It is sometimes frustrating to report, every year, on something as unfailingly disappointing as the real return of European supplementary pensions. It is a feeling akin to that of a preacher in the desert. Then, someday, you read something from the European Commission which makes you hopeful:
People need to be able to access safe, efficient, transparent and high-performing pension products in order to build up sufficient retirement savings.
(European Commission 2025e, 1)
In the early days of 2025, the European Commission issued a programmatic document—a Competitiveness Compass (European Commission 2025a)—to state how it intends to meet the challenge of the competitiveness of the European economy highlighted by a series of high-level reports published in 2024 Noyer et al. (2024). Considering the centrality of capital markets in European economies, but also their underdevelopment compared to other regions of the world, this policy activism was sure to touch financial services regulation: The Commission then adopted a communication on a Savings and Investments Union (SIU), listing a number of measures it intends to adopt or propose to European Parliament and the Council—the co-legislator of the European Union (EU)—including measures to “support further uptake of supplementary pension schemes” (European Commission 2025b, 7).

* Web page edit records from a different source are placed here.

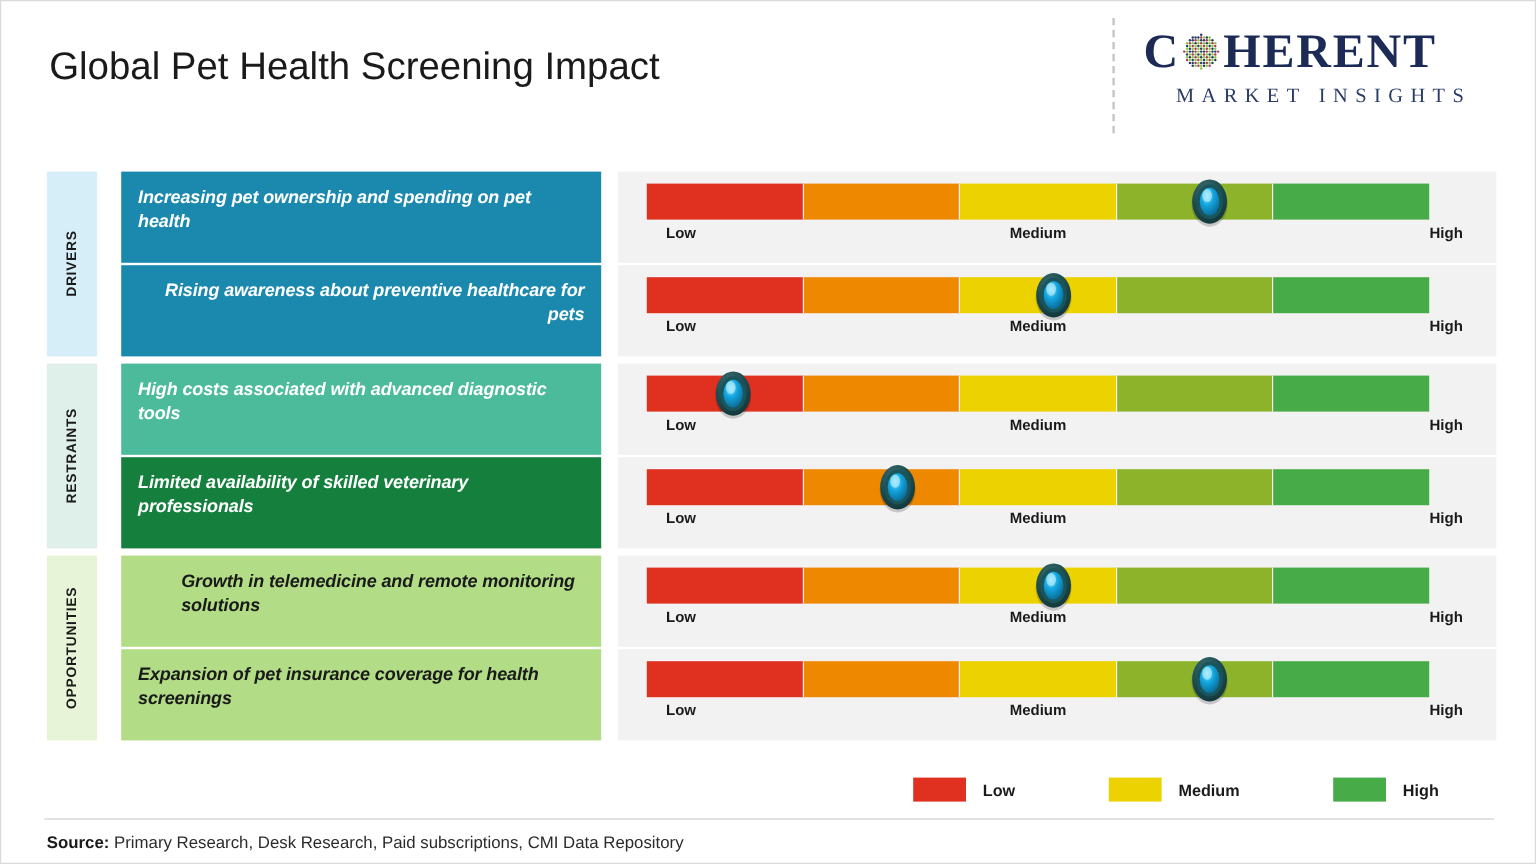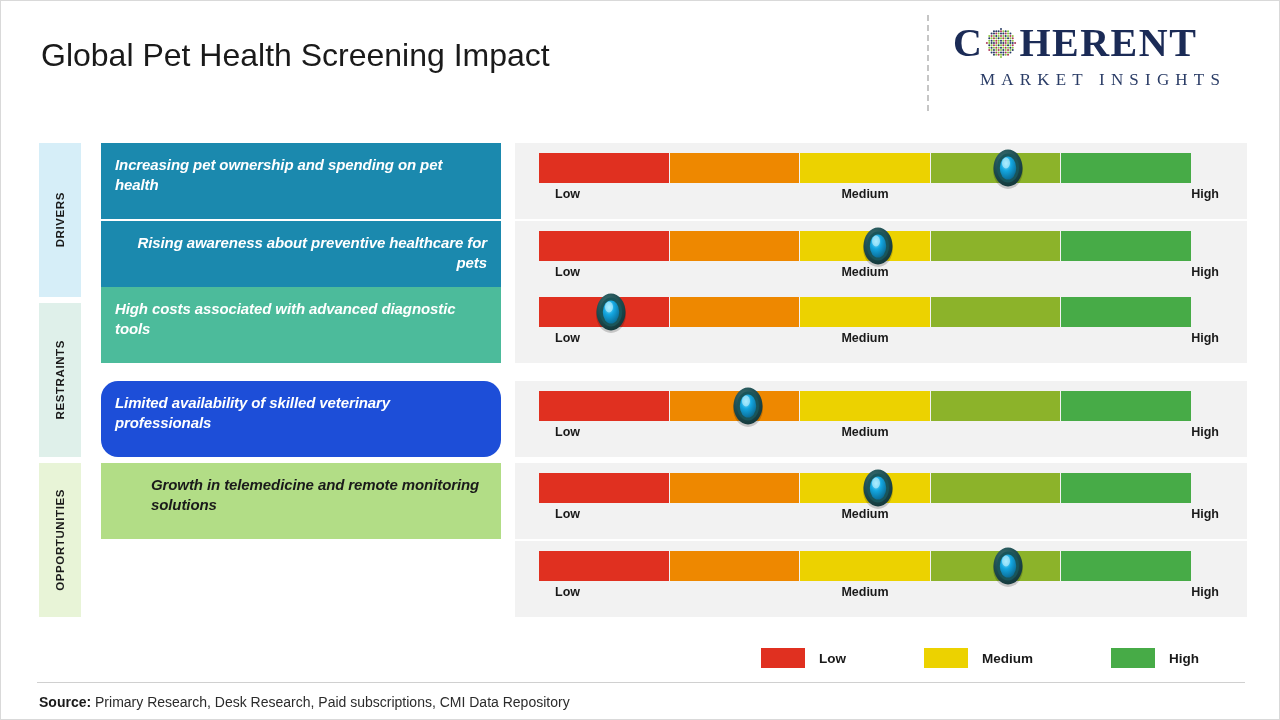--- a/index.html
+++ b/index.html
@@ -346,21 +346,21 @@
                 <ellipse cx="20" cy="23" rx="8.2" ry="11.6" fill="url(#mg1)"></ellipse>
                 <ellipse cx="18" cy="18" rx="4" ry="5.4" fill="#bff0ff" opacity="0.62"></ellipse>
               </svg></div>
             <div class="scale-labels">
               <div class="scale-lbl scale-low">Low</div>
               <div class="scale-lbl scale-med">Medium</div>
               <div class="scale-lbl scale-high">High</div>
             </div>
           </div>
         </div>
-        <div class="row" style="top: 144px; height: 76px;">
+        <div class="row" style="top: 160px; height: 76px;">
           <div class="stmt" style="background: rgb(76, 187, 155);">
             <div class="stmt-text" style="color: rgb(255, 255, 255);">High costs associated with advanced diagnostic tools</div>
           </div>
           <div class="gauge-panel" style="background: rgb(242, 242, 242);">
             <div class="gauge-bar">
               <div class="seg" style="background: rgb(224, 48, 32);"></div>
               <div class="seg" style="background: rgb(238, 136, 0);"></div>
               <div class="seg" style="background: rgb(236, 210, 0);"></div>
               <div class="seg" style="background: rgb(140, 179, 42);"></div>
               <div class="seg" style="background: rgb(71, 171, 71);"></div>
@@ -385,21 +385,21 @@
                 <ellipse cx="18" cy="18" rx="4" ry="5.4" fill="#bff0ff" opacity="0.62"></ellipse>
               </svg></div>
             <div class="scale-labels">
               <div class="scale-lbl scale-low">Low</div>
               <div class="scale-lbl scale-med">Medium</div>
               <div class="scale-lbl scale-high">High</div>
             </div>
           </div>
         </div>
         <div class="row" style="top: 238px; height: 76px;">
-          <div class="stmt" style="background: #1d4ed8; border-radius: 17px;">
+          <div class="stmt" style="background: #15803d;">
             <div class="stmt-text" style="color: rgb(255, 255, 255);">Limited availability of skilled veterinary professionals</div>
           </div>
           <div class="gauge-panel" style="background: rgb(242, 242, 242);">
             <div class="gauge-bar">
               <div class="seg" style="background: rgb(224, 48, 32);"></div>
               <div class="seg" style="background: rgb(238, 136, 0);"></div>
               <div class="seg" style="background: rgb(236, 210, 0);"></div>
               <div class="seg" style="background: rgb(140, 179, 42);"></div>
               <div class="seg" style="background: rgb(71, 171, 71);"></div>
             </div>
@@ -461,20 +461,23 @@
                 <ellipse cx="18" cy="18" rx="4" ry="5.4" fill="#bff0ff" opacity="0.62"></ellipse>
               </svg></div>
             <div class="scale-labels">
               <div class="scale-lbl scale-low">Low</div>
               <div class="scale-lbl scale-med">Medium</div>
               <div class="scale-lbl scale-high">High</div>
             </div>
           </div>
         </div>
         <div class="row" style="top: 398px; height: 76px;">
+          <div class="stmt" style="background: rgb(178, 221, 134);">
+            <div class="stmt-text" style="color: rgb(26, 26, 26);">Expansion of pet insurance coverage for health screenings</div>
+          </div>
           <div class="gauge-panel" style="background: rgb(242, 242, 242);">
             <div class="gauge-bar">
               <div class="seg" style="background: rgb(224, 48, 32);"></div>
               <div class="seg" style="background: rgb(238, 136, 0);"></div>
               <div class="seg" style="background: rgb(236, 210, 0);"></div>
               <div class="seg" style="background: rgb(140, 179, 42);"></div>
               <div class="seg" style="background: rgb(71, 171, 71);"></div>
             </div>
             <div class="marker" style="left: 493.44px;"><svg width="40" height="46" viewBox="0 0 40 46">
                 <defs>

After a public consultation over the summer, to which BETTER FINANCE responded on behalf of individual investors and pension savers (BETTER FINANCE 2025), the Commission adopted a “Supplementary pensions package” on November 20th, 2025, displaying a welcome concern for improving the outcome to pension savers.1 2026 will then be a busy year on the pensions front for BETTER FINANCE, as the co-legislators will examine these new proposals.

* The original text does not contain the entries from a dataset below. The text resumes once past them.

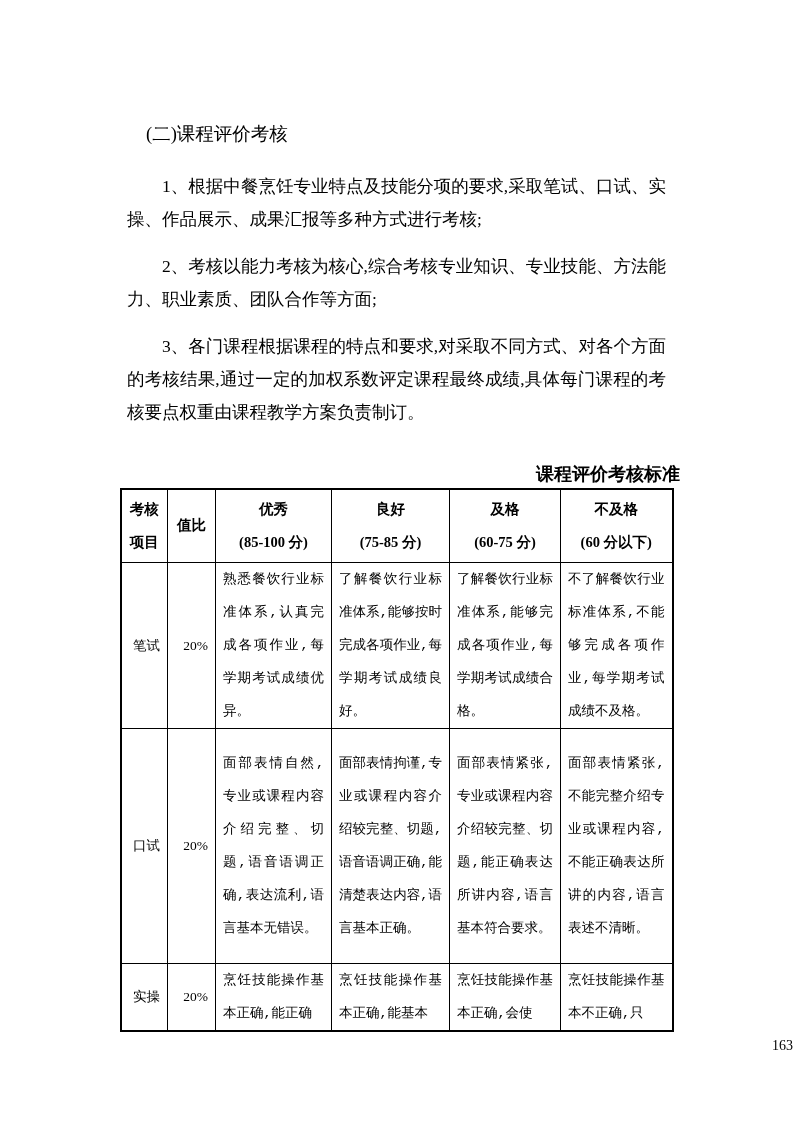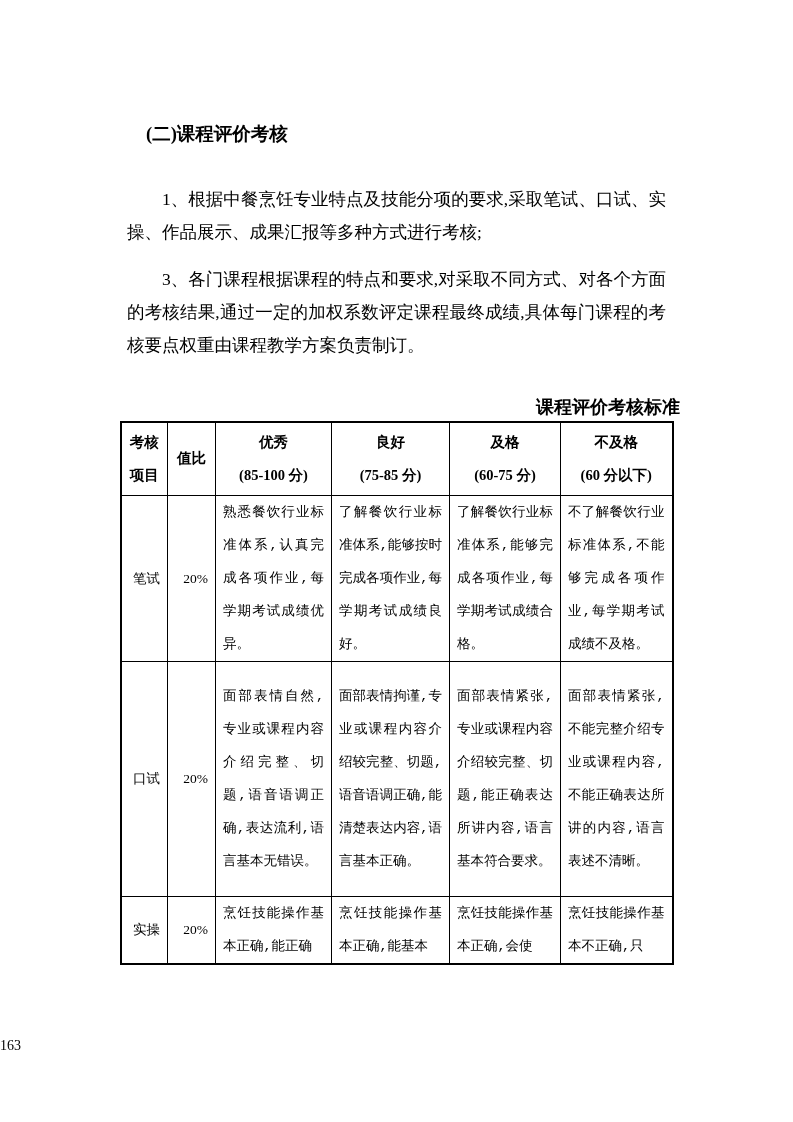--- a/index.html
+++ b/index.html
@@ -14,24 +14,24 @@
     overflow: hidden;
   }
   .content {
     position: absolute;
     left: 113px;
     top: 118px;
     width: 567px;
   }
   .heading {
     font-size: 18.5px;
-    font-weight: bold;
+    font-weight: normal;
     line-height: 33px;
     padding-left: 33px;
-    margin: 0 0 32px 0;
+    margin: 0 0 19px 0;
   }
   .para {
     font-size: 17.5px;
     line-height: 33px;
     text-align: justify;
     text-indent: 2em;
     margin: 14px;
   }
   .table-title {
     font-size: 18px;
@@ -67,34 +67,35 @@
   tr.row-written { height: 165px; }
   tr.row-oral { height: 235px; }
   tr.row-practical { height: 64px; }
   tr.row-practical td .clip { max-height: 66px; overflow: hidden; }
   .hdr .h-line { line-height: 33px; }
   .pageno {
     position: absolute;
     top: 1036px;
     left: 0;
     width: 100%;
-    text-align: left;
+    text-align: right;
     font-size: 14px;
     line-height: 20px;
   }
 </style>
 </head>
 <body>
 
 <div class="page">
   <div class="content">
 
     <h2 class="heading">(二)课程评价考核</h2>
 
     <p class="para">1、根据中餐烹饪专业特点及技能分项的要求,采取笔试、口试、实操、作品展示、成果汇报等多种方式进行考核;</p>
+    <p class="para">2、考核以能力考核为核心,综合考核专业知识、专业技能、方法能力、职业素质、团队合作等方面;</p>
     <p class="para">3、各门课程根据课程的特点和要求,对采取不同方式、对各个方面的考核结果,通过一定的加权系数评定课程最终成绩,具体每门课程的考核要点权重由课程教学方案负责制订。</p>
 
     <div class="table-title">课程评价考核标准</div>
 
     <table class="rubric">
       <colgroup>
         <col style="width:47px">
         <col style="width:48px">
         <col style="width:116px">
         <col style="width:118px">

In the meantime, we deliver today a new edition of our annual “Will You Afford To Retire?” report, where we examine the real net return of a occupational and personal supplementary pensions across the EU.
What we do in this report?
In this report,
- We analyse 47 categories of long-term and pension savings products across 16 Member States: 2 public funded (Pillar I-bis), 20 occupational (Pillar II), 24 personal voluntary (Pillar III) and one category that mixes occupational and personal schemes.
- We adopt an investor-centric approach to measure the real net return of savings invested in long-term and pension savings products; the question we seek to answer is: “what is the current purchasing power of investments made up to 25 years ago in long-term investment and pension schemes?”
- We calculate net returns, i.e, the financial performance of investment after deducting all costs and charges levied by pension product managers on contributions and, annually, on accumulated assets.
- We then adjust these net returns for inflation, which erodes a little more of our savings with each year that passes, in order to determine the evolution of the purchasing power or real net return of long-term investments and pension savings.